*** Block opens ***

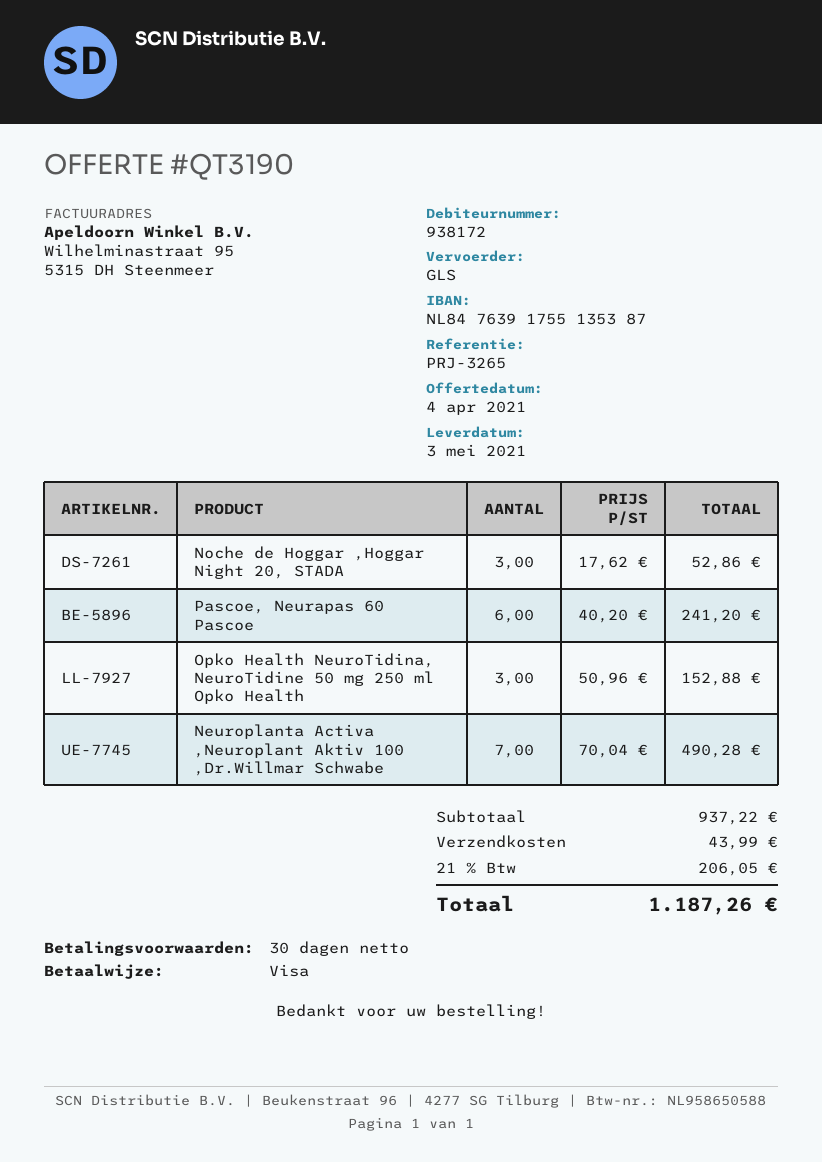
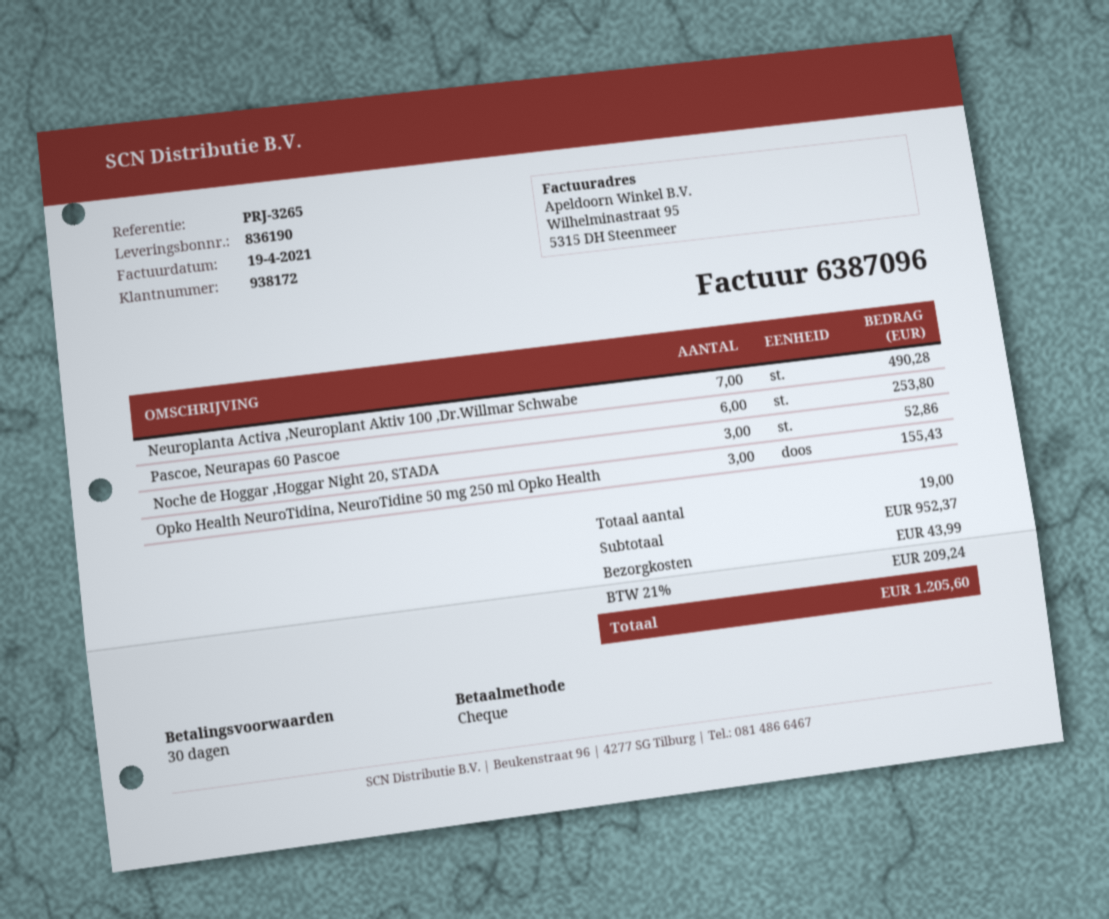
payment method: Visa -> cheque
Pascoe, Neurapas 60 Pascoe: 6 for 241.20 -> 6 for 253.80
Opko Health NeuroTidina, NeuroTidine 50 mg 250 ml Opko Health: 3 for 152.88 -> 3 for 155.43
subtotal: 937.22 -> 952.37
tax: 21% = 206.05 -> 21% = 209.24
total: 1187.26 -> 1205.60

*** Block closes ***

Starting from the line with "Opko Health NeuroTidina, NeuroTidine" and ending with the final line of the data, quote every line exactly, both ends included.

— RESULT OF THIS TASK —
Opko Health NeuroTidina, NeuroTidine 50 mg 250 ml Opko Health: 3 for 152.88 -> 3 for 155.43
subtotal: 937.22 -> 952.37
tax: 21% = 206.05 -> 21% = 209.24
total: 1187.26 -> 1205.60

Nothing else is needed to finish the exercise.